Animal testing alone cannot practically evaluate the health hazard posed by tens of thousands of environmental chemicals. Computational approaches making use of high-throughput experimental data may provide more efficient means to predict chemical toxicity. Here, we use a supervised machine learning strategy to systematically investigate the relative importance of study type, machine learning algorithm, and type of descriptor on predicting in vivo repeat-dose toxicity at the organ-level. A total of 985 compounds were represented using chemical structural descriptors, ToxPrint chemotype descriptors, and bioactivity descriptors from ToxCast in vitro high-throughput screening assays. Using ToxRefDB, a total of 35 target organ outcomes were identified that contained at least 100 chemicals (50 positive and 50 negative). Supervised machine learning was performed using Naïve Bayes, k-nearest neighbor, random forest, classification and regression trees, and support vector classification approaches. Model performance was assessed based on F1 scores using 5-fold cross-validation with balanced bootstrap replicates. Fixed effects modeling showed the variance in F1 scores was explained mostly by target organ outcome, followed by descriptor type, machine learning algorithm, and interactions between these three factors. A combination of bioactivity and chemical structure or chemotype descriptors were the most predictive. Model performance improved with more chemicals (up to a maximum of 24%), and these gains were correlated (ρ = 0.92) with the number of chemicals. Overall, the results demonstrate that a combination of bioactivity and chemical descriptors can accurately predict a range of target organ toxicity outcomes in repeat-dose studies, but specific experimental and methodologic improvements may increase predictivity.

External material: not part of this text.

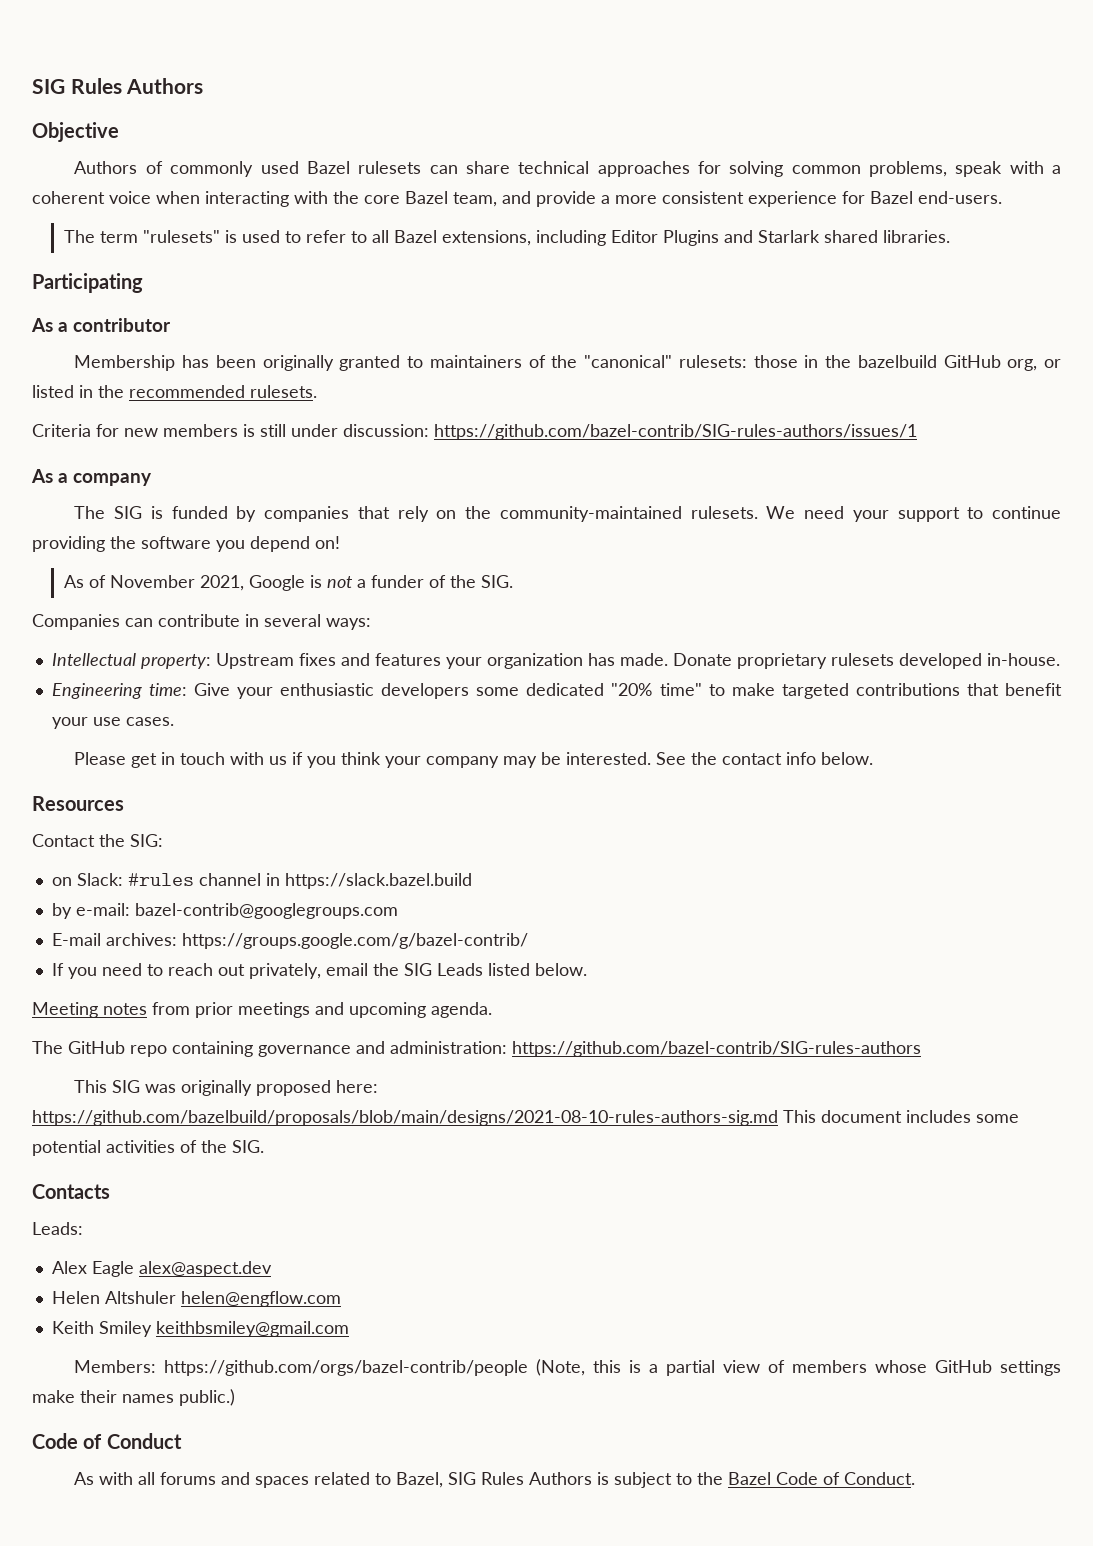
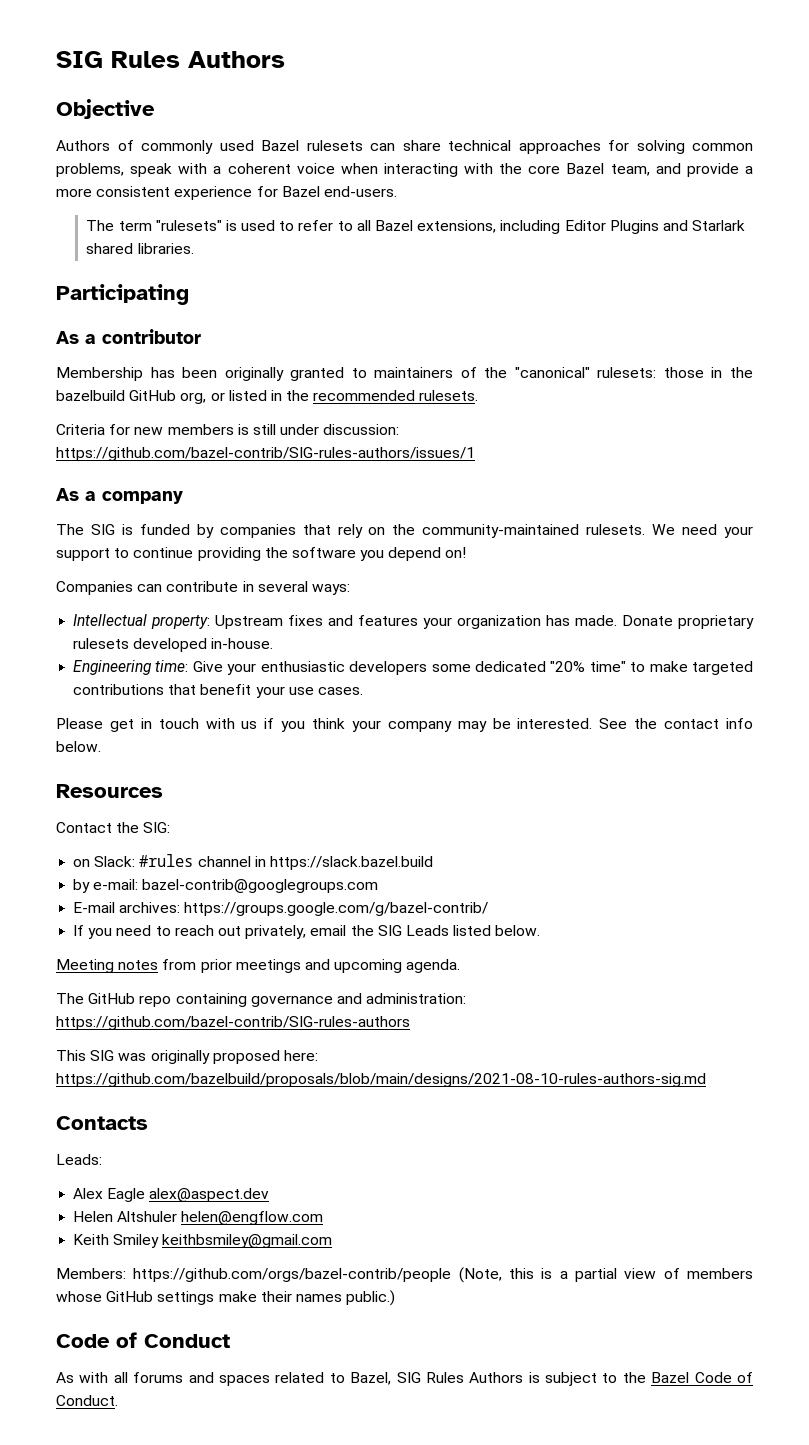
- As of November 2021, Google is not a funder of the SIG.
- This SIG was originally proposed here: https://github.com/bazelbuild/proposals/blob/main/designs/2021-08-10-rules-authors-sig.md This document includes some potential activities of the SIG.
+ This SIG was originally proposed here: https://github.com/bazelbuild/proposals/blob/main/designs/2021-08-10-rules-authors-sig.md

仅靠动物实验实际上无法评估成千上万种环境化学物质所造成的健康危害。利用高通量实验数据的计算方法可能会提供更有效的手段来预测化学物质的毒性。在此,我们使用一种监督式机器学习策略,系统地研究研究类型、机器学习算法和描述符类型对预测器官水平的体内重复剂量毒性的相对重要性。使用化学结构描述符、ToxPrint化学型描述符以及来自ToxCast体外高通量筛选试验的生物活性描述符,共表征了985种化合物。利用ToxRefDB,共确定了35种目标器官结果,每种结果包含至少100种化学物质(50种阳性和50种阴性)。使用朴素贝叶斯、k近邻、随机森林、分类与回归树以及支持向量分类方法进行监督式机器学习。使用5折交叉验证和平衡自助重复抽样,基于F1分数评估模型性能。固定效应模型显示,F1分数的方差主要由目标器官结果解释,其次是描述符类型、机器学习算法以及这三个因素之间的相互作用。生物活性与化学结构或化学型描述符的组合预测性最强。随着化学物质数量增加(最多增加24%),模型性能有所提升,且这些提升与化学物质数量相关(ρ = 0.92)。总体而言,结果表明生物活性和化学描述符的组合能够准确预测重复剂量研究中一系列目标器官的毒性结果,但特定的实验和方法改进可能会提高预测能力。